На этот раз, впрочем, сонная фантазия не представила мне никаких преувеличений. Перед умственным взором моим действительно стояла моя собственная усадьба, с потемневшими от дождя стенами, с составленными из кусочков стекла окнами, с проржавевшею крышей, с завалившеюся оранжереей, с занесенными снегом в саду дорожками, одним словом, со всеми признаками несомненной опальности, в которую ввергла ее так называемая "катастрофа".
Зимний вечер близится к концу; в окнах усадьбы там и сям мелькает свет. Я незримо пробираюсь в дом и застаю моих присных в гостиной. Тут и сестрица Машенька, и сестрица Дашенька, и племянницы Фофочка и Лелечка. Они сидят с работой в руках и при трепетном свете сальной свечи рассуждают, что было бы, кабы, да как бы оно сделалось, если бы…
При жизни сестрицы меня ненавидели и в то же время любили. Как было им не ненавидеть меня! Я был богат, они – бедны! И чем быстрее я обогащался, тем быстрее росла моя холодность к ним. Сколько раз они умоляли меня (разумеется, каждая с глазу на глаз и по секрету от другой) дозволить им "походить" за мной, а ежели не им, то вот хоть Фофочке или Лелечке. И я всякий раз с беспримерною в семейных летописях черствостью отказывался. Мало того: я не просто отказывался, но и язвил при этом. Еще недавно, перед самым отъездом моим в последний раз в Петербург, Дарья Ивановна, несмотря на распутицу, прискакала ко мне из Ветлуги и уговаривала довериться ей.
– Не ровен час, братец, – говорила она, – и занеможется вам, и другое что случится – все лучше, как родной человек подле! Принять, подать…
– Вот, сестра Марья тоже просится…
Я сказал это нарочно, ибо знал, что одно упоминовение имени сестрицы Машеньки выведет сестрицу Дашеньку из себя. И действительно, Дарья Ивановна немедленно понеслась на всех парусах. Уж лучше первого встречного наемника, чем Марью Ивановну. Разбойник с большой дороги – и у того сердце мягче, добрее, нежели у Марьи Ивановны.

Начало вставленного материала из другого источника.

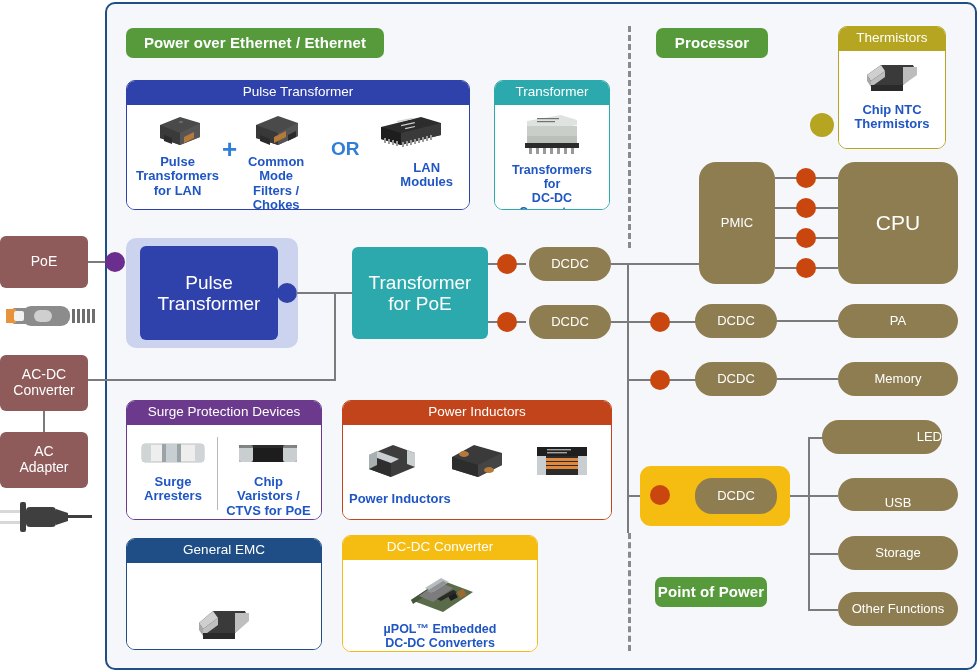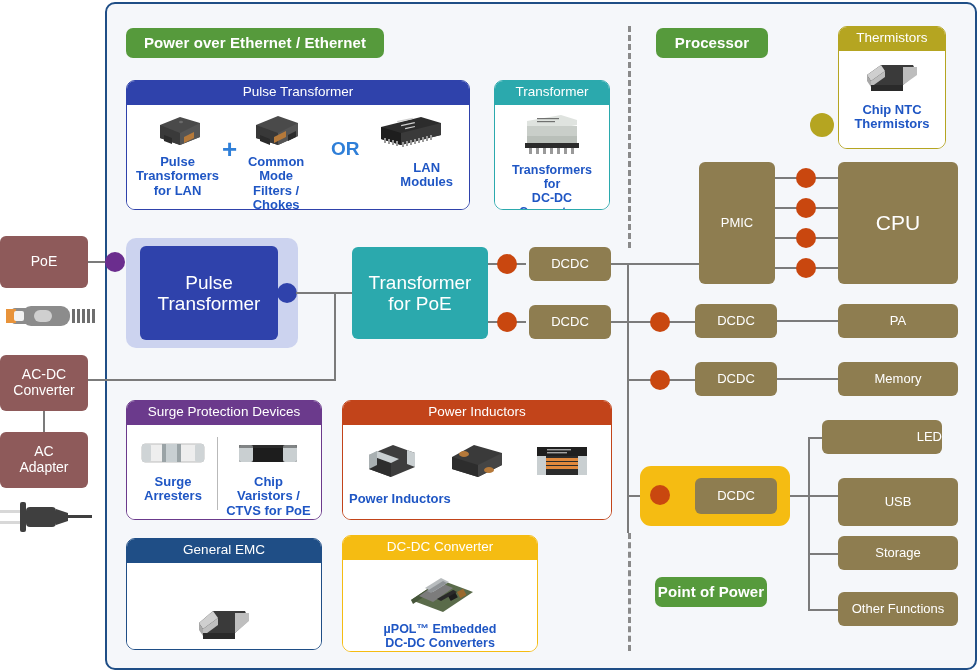--- a/index.html
+++ b/index.html
@@ -84,7 +84,7 @@
     line-height: 1.12;
   }
   .blk-maroon { background: #8e5a5a; font-size: 14px; }
-  .blk-tan    { background: #8e7d50; font-size: 13px; }
+  .blk-tan    { background: #8e7d50; font-size: 13px; border-radius: 17px; }
   .blk-blue   { background: #2f42ab; font-size: 19px; }
   .blk-teal   { background: #2ba9ad; font-size: 19px; }
 

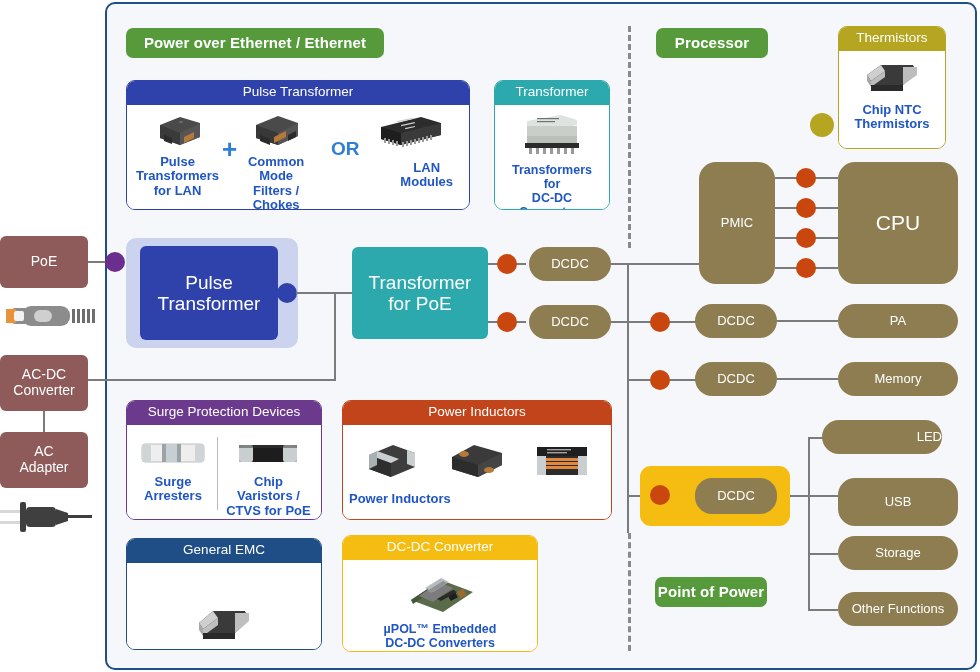--- a/index.html
+++ b/index.html
@@ -494,7 +494,7 @@
   </div>
 
   <div class="wire wire-h" style="left:808px; top:495px; width:30px;"></div>
-  <div class="abs blk blk-tan" style="left:838px; top:478px; width:120px; height:48px;">
+  <div class="abs blk blk-tan" style="left:838px; top:478px; width:120px; height:33px;align-items:flex-end;">
     <span>USB</span>
   </div>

Марья Ивановна! да разве не ясно, как дважды два – четыре, что она способна насыпать яду, задушить подушками, зарубить топором!

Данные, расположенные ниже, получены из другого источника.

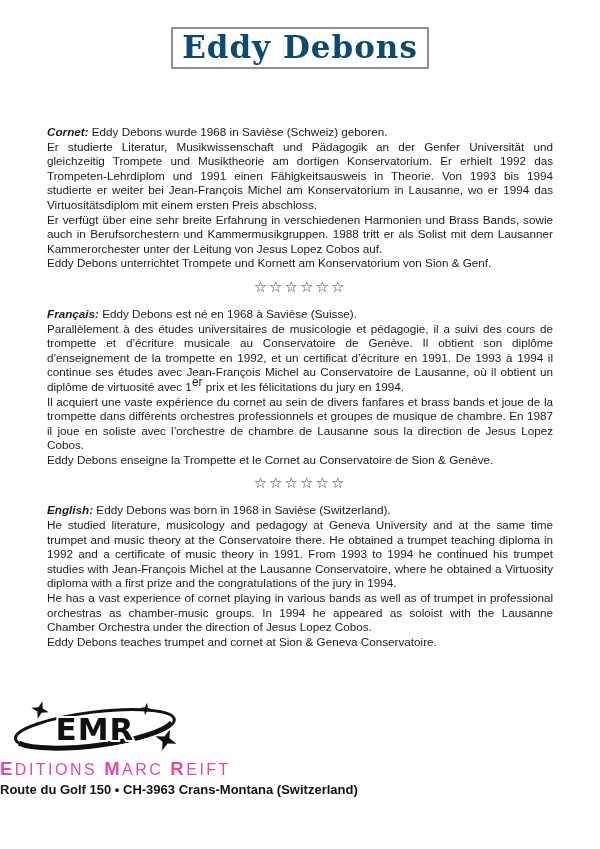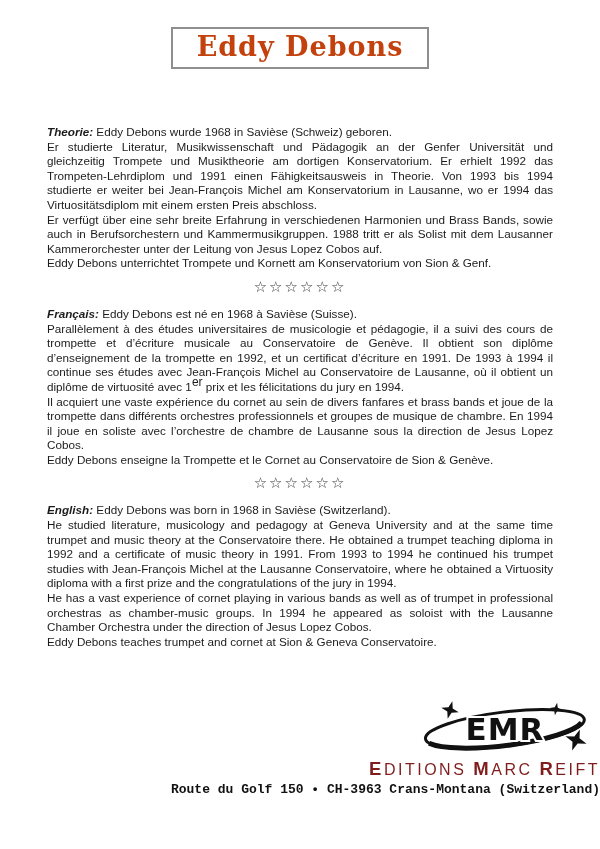--- a/index.html
+++ b/index.html
@@ -26,10 +26,10 @@
     margin:0;
     font-family:"DejaVu Serif",serif;
     font-weight:bold;
-    font-size:27px;
+    font-size:31px;
     line-height:30px;
     letter-spacing:1px;
-    color:#c2410c;
+    color:#0c4a6e;
   }
   .content{
     margin:56px 47px 0 47px;

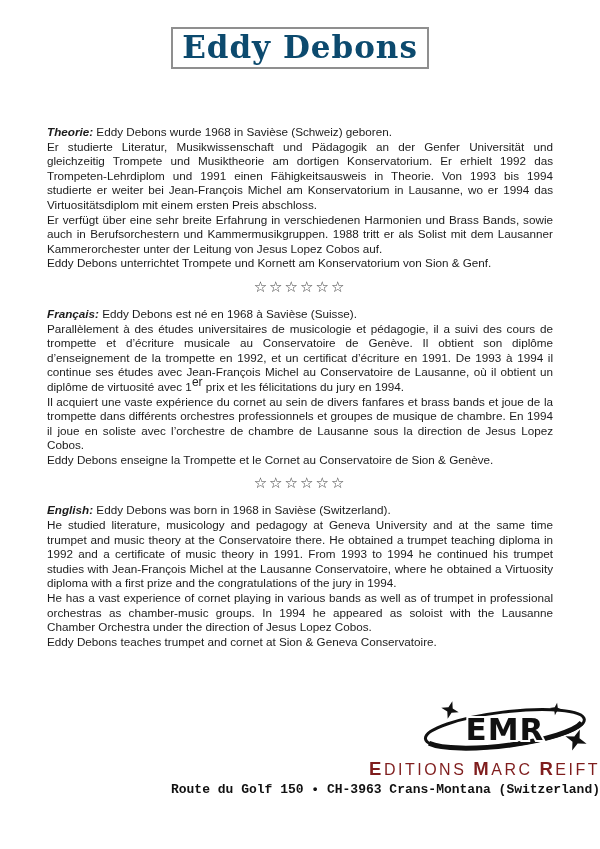--- a/index.html
+++ b/index.html
@@ -91,7 +91,7 @@
   <div class="content">
 
     <section>
-      <p><span class="lbl">Theorie:</span><span> Eddy Debons wurde 1968 in Savièse (Schweiz) geboren.</span></p>
+      <p><span class="lbl">Cornet:</span><span> Eddy Debons wurde 1968 in Savièse (Schweiz) geboren.</span></p>
       <p>Er studierte Literatur, Musikwissenschaft und Pädagogik an der Genfer Universität und gleichzeitig Trompete und Musiktheorie am dortigen Konservatorium. Er erhielt 1992 das Trompeten-Lehrdiplom und 1991 einen Fähigkeitsausweis in Theorie. Von 1993 bis 1994 studierte er weiter bei Jean-François Michel am Konservatorium in Lausanne, wo er 1994 das Virtuositätsdiplom mit einem ersten Preis abschloss.</p>
       <p>Er verfügt über eine sehr breite Erfahrung in verschiedenen Harmonien und Brass Bands, sowie auch in Berufsorchestern und Kammermusikgruppen. 1988 tritt er als Solist mit dem Lausanner Kammerorchester unter der Leitung von Jesus Lopez Cobos auf.</p>
       <p>Eddy Debons unterrichtet Trompete und Kornett am Konservatorium von Sion &amp; Genf.</p>

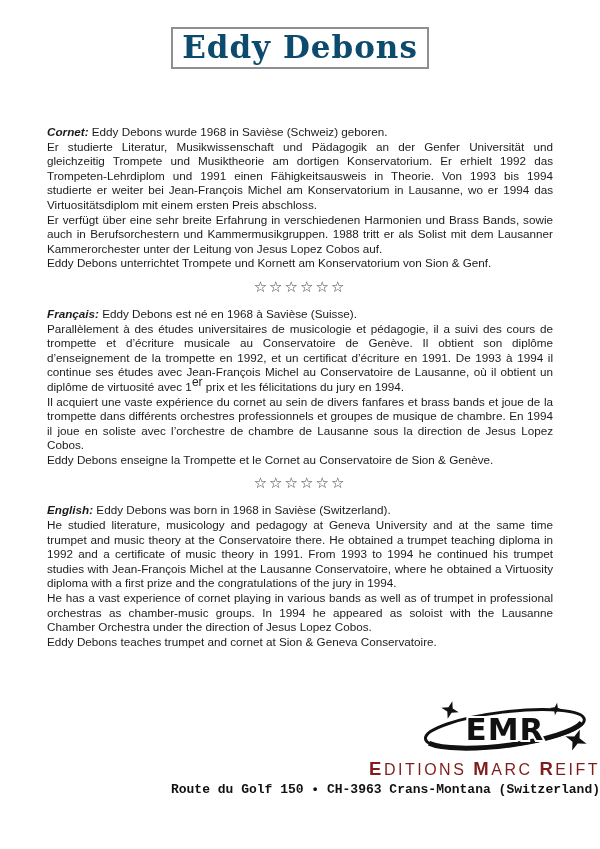--- a/index.html
+++ b/index.html
@@ -102,7 +102,7 @@
     <section>
       <p><span class="lbl">Français:</span><span> Eddy Debons est né en 1968 à Savièse (Suisse).</span></p>
       <p><span>Parallèlement à des études universitaires de musicologie et pédagogie, il a suivi des cours de trompette et d’écriture musicale au Conservatoire de Genève. Il obtient son diplôme d’enseignement de la trompette en 1992, et un certificat d’écriture en 1991. De 1993 à 1994 il continue ses études avec Jean-François Michel au Conservatoire de Lausanne, où il obtient un diplôme de virtuosité avec 1</span><sup>er</sup><span> prix et les félicitations du jury en 1994.</span></p>
-      <p>Il acquiert une vaste expérience du cornet au sein de divers fanfares et brass bands et joue de la trompette dans différents orchestres professionnels et groupes de musique de chambre. En 1994 il joue en soliste avec l’orchestre de chambre de Lausanne sous la direction de Jesus Lopez Cobos.</p>
+      <p>Il acquiert une vaste expérience du cornet au sein de divers fanfares et brass bands et joue de la trompette dans différents orchestres professionnels et groupes de musique de chambre. En 1987 il joue en soliste avec l’orchestre de chambre de Lausanne sous la direction de Jesus Lopez Cobos.</p>
       <p>Eddy Debons enseigne la Trompette et le Cornet au Conservatoire de Sion &amp; Genève.</p>
     </section>
 

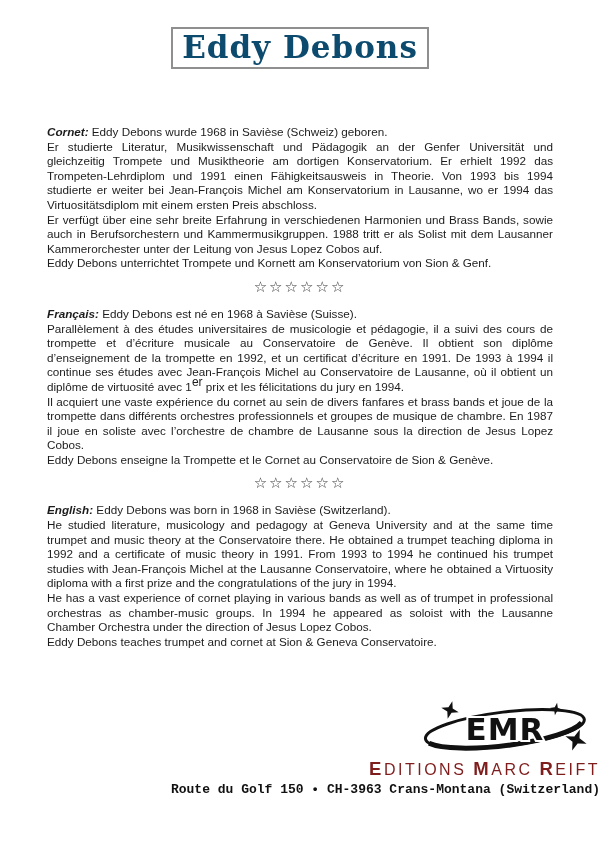--- a/index.html
+++ b/index.html
@@ -53,7 +53,7 @@
     position:absolute;
     left:0;right:0;
     top:700px;
-    text-align:right;
+    text-align:left;
   }
   .logo-wrap{line-height:0;}
   .publisher{

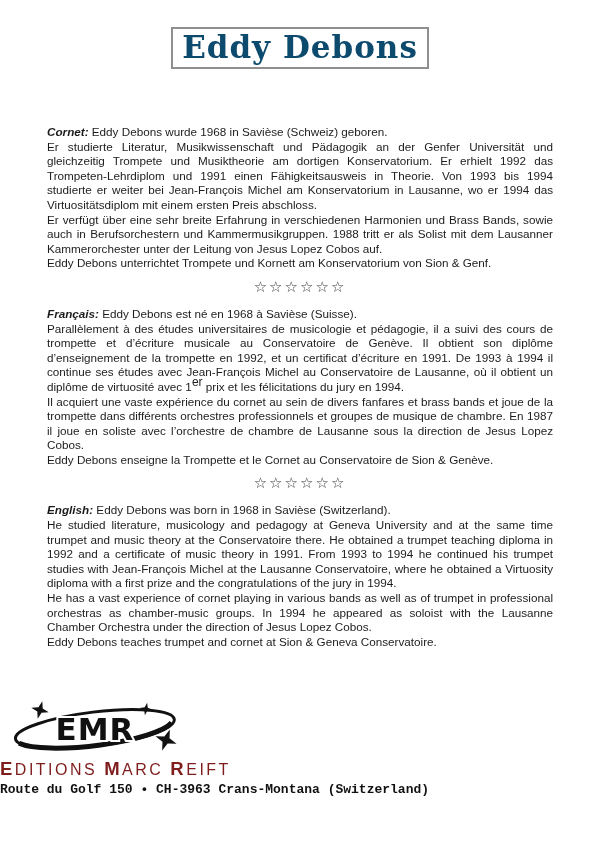--- a/index.html
+++ b/index.html
@@ -61,7 +61,7 @@
     font-size:16px;
     line-height:17px;
     letter-spacing:2.5px;
-    color:#7f1d1d;
+    color:#ec4899;
     margin-top:2px;
     white-space:nowrap;
   }

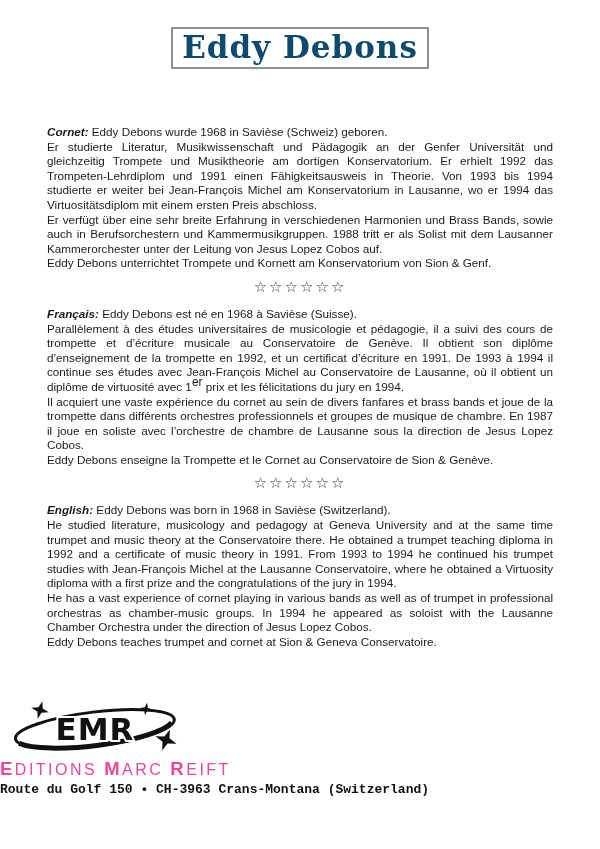--- a/index.html
+++ b/index.html
@@ -70,7 +70,7 @@
     font-size:18.5px;
   }
   .addr{
-    font-family:Liberation Mono, monospace;
+    font-family:Liberation Sans, sans-serif;
     font-weight:bold;
     font-size:13px;
     line-height:16px;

– Разве примеры-то эти, братец, не бывали?!
Тем не менее я остался глух ко всем просьбам и предложениям и зато имел удовольствие видеть, какая глубокая ненависть блестела в глазах обеих сестриц, когда они прощались со мной, отправляясь обратно в Ветлугу.
Но в то же время они не могли и не любить меня. Кошка усматривает вдали кусок сала, и так как опыт прошлых дней доказывает, что этого куска ей не видать, как своих ушей, то она естественным образом начинает ненавидеть его. Но, увы! мотив этой ненависти фальшивый. Не сало она ненавидит, а судьбу, разлучающую ее с ним. Напрасно старается она забыть о сале, напрасно отворачивается от него, начинает замывать лапкой мордочку, ловить зубами блох и проч. Сало такая вещь, не любить которую невозможно. И вот она принимается любить его. Любить – и в то же время ненавидеть…
А разве я не был именно таким куском сала для моих сестриц?